To save their world—and countless others—humans will have to be much better.
Delegates of the Multiverse Allied Council are at a loss for what to do with Earth, a Dimension14 planet in such dire condition that its inevitable collapse will likely affect other dimensions. A diverse group of seventh graders from Conroy Middle School are the answer, whether they know it yet or not. On a class trip to the NASA research center where new kid Dev Khatri’s dad works, Dev and his marching band friends, Maeve Greene, Lewis Wynner, Isaiah Yoon, and Tessa Hawthorne-Scott (convincingly imitating her twin sister on a dare), find themselves detoured by a quiver, the sort of seismic incident that has become a new normal on an unrecognizably polluted Earth.

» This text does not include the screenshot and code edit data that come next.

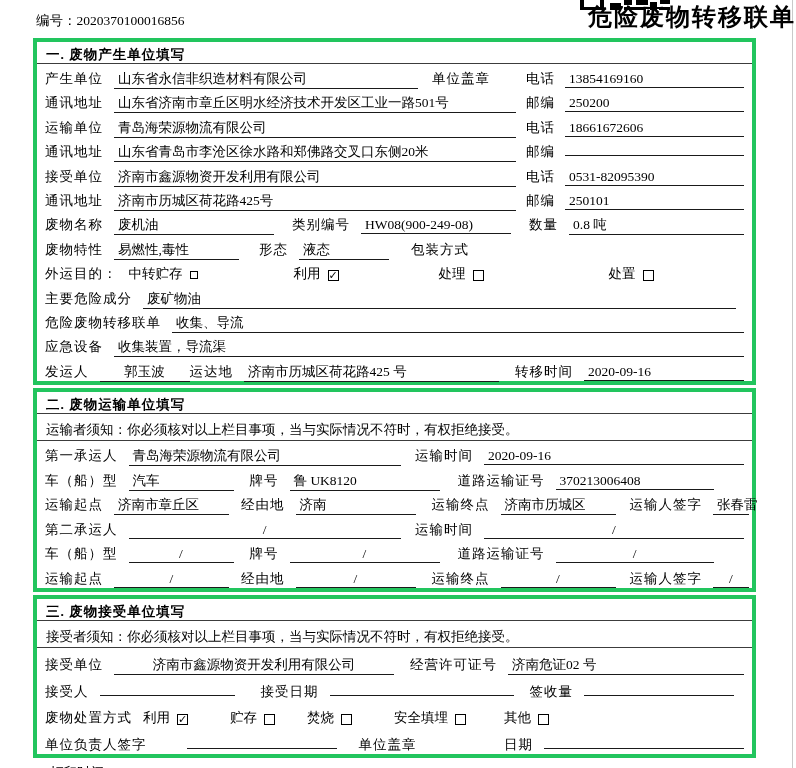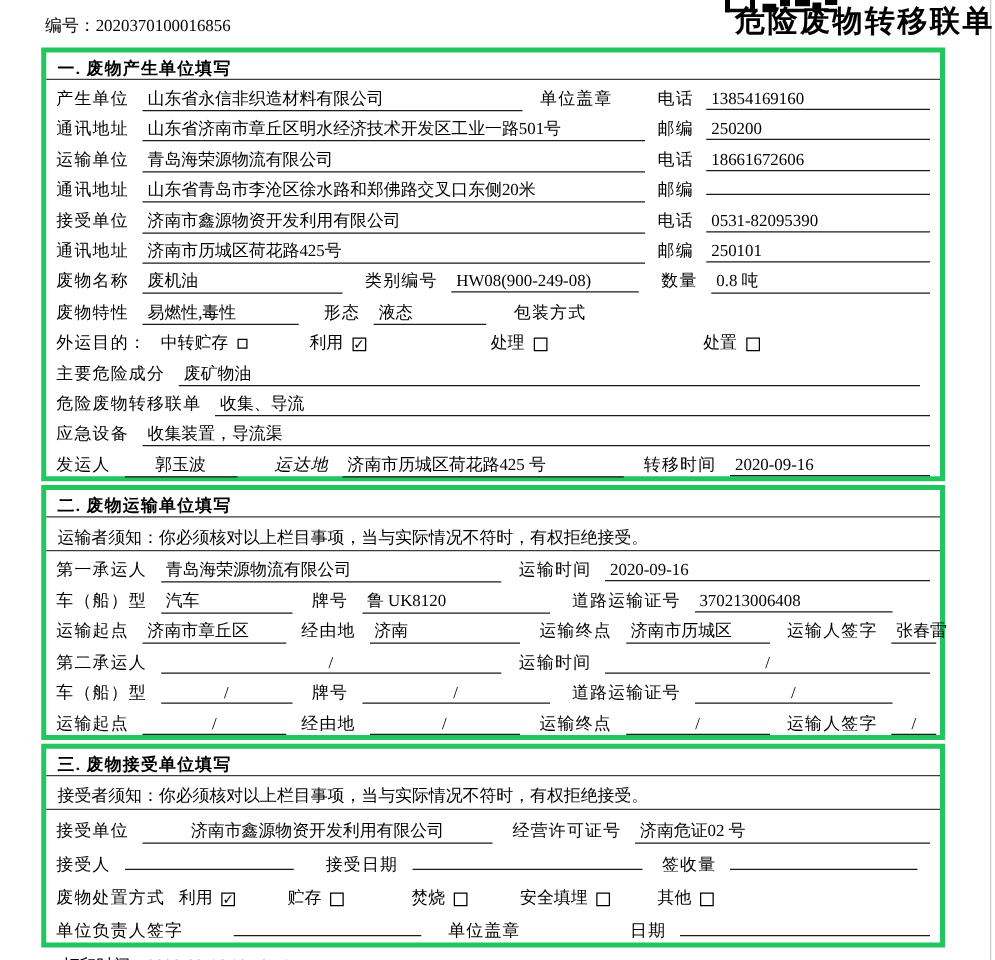--- a/index.html
+++ b/index.html
@@ -150,7 +150,7 @@
 
     <div class="row">
       <span class="lbl">外运目的：</span>
-      <span class="opt" style="margin-right:50px;">
+      <span class="opt" style="margin-right:96px;">
           <span>中转贮存</span>
           <span class="cb small"></span>
         </span>

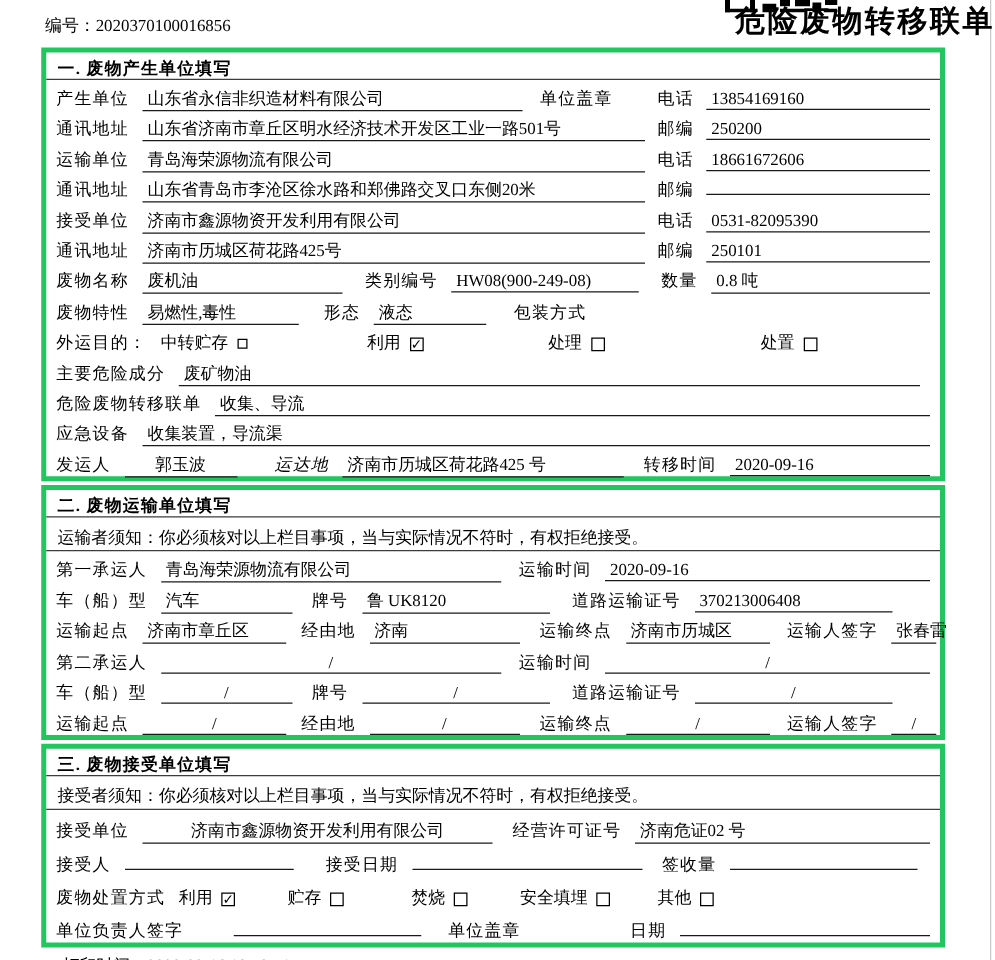--- a/index.html
+++ b/index.html
@@ -186,7 +186,7 @@
     <div class="row">
       <span class="lbl">发运人</span>
       <span class="val w90 ctr">郭玉波</span>
-      <span class="lbl" style="margin-left:30px;font-style:italic;">运达地</span>
+      <span class="lbl" style="">运达地</span>
       <span class="val grow">济南市历城区荷花路425 号</span>
       <span class="lbl" style="margin-left:16px;">转移时间</span>
       <span class="val w160">2020-09-16</span>

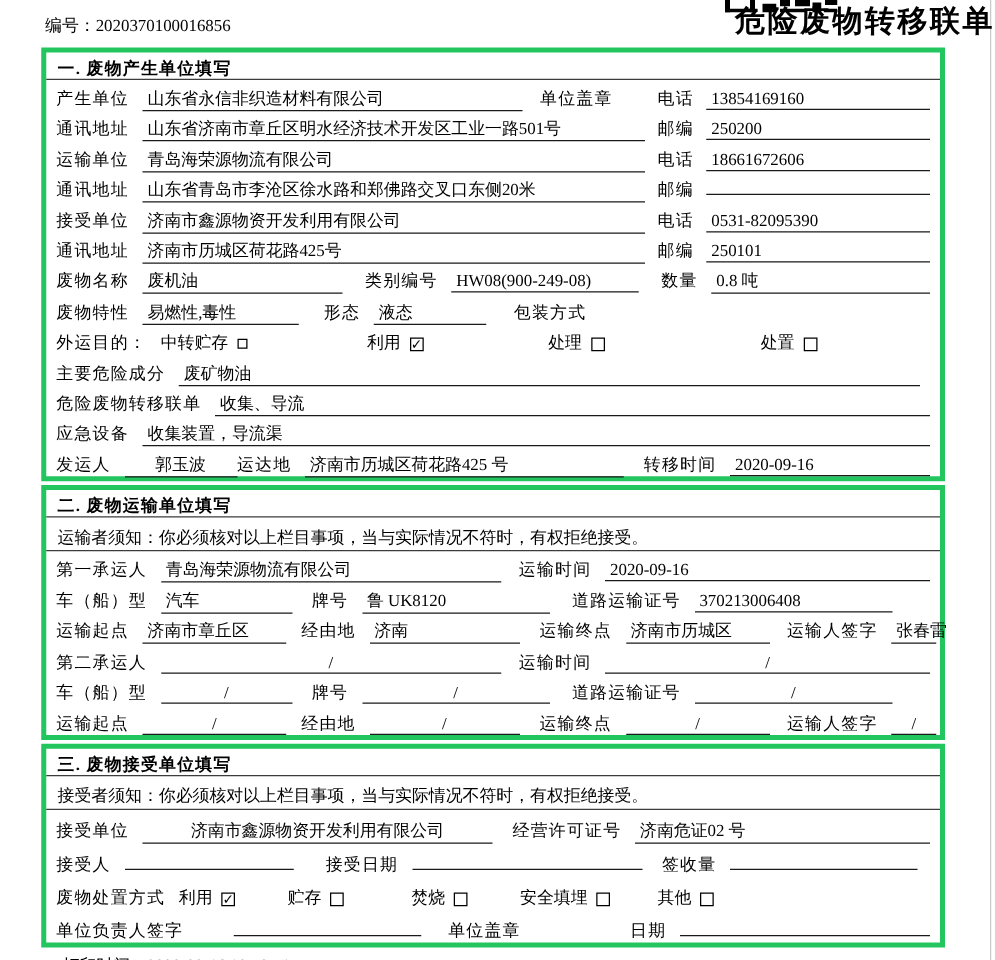--- a/index.html
+++ b/index.html
@@ -284,7 +284,7 @@
           <span>利用</span>
           <span class="cb checked">✓</span>
         </span>
-      <span class="opt" style="margin-right:54px;">
+      <span class="opt" style="margin-right:32px;">
           <span>贮存</span>
           <span class="cb"></span>
         </span>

An impromptu jam session and malfunctioning tech transport the five tweens to Station Liminus, the Council’s headquarters. The apparent demise of Dim8 taught the Council a difficult lesson about intervening in planetary issues when greed threatens the whole multiverse, and Earth isn’t the first planet to suffer malevolent rulers and general ineptitude. But Earth music—in the right young hands—might prove singularly valuable. The politics of interdimensional diplomacy are mostly lost on the five, but with Caprara’s brisk storytelling and smooth juggling of out-of-this-world characters and settings, the situation’s high stakes are easy to grasp, and readers will anticipate how things unfold in the next entry.
A smart romp that sets the stage for worlds of future adventures.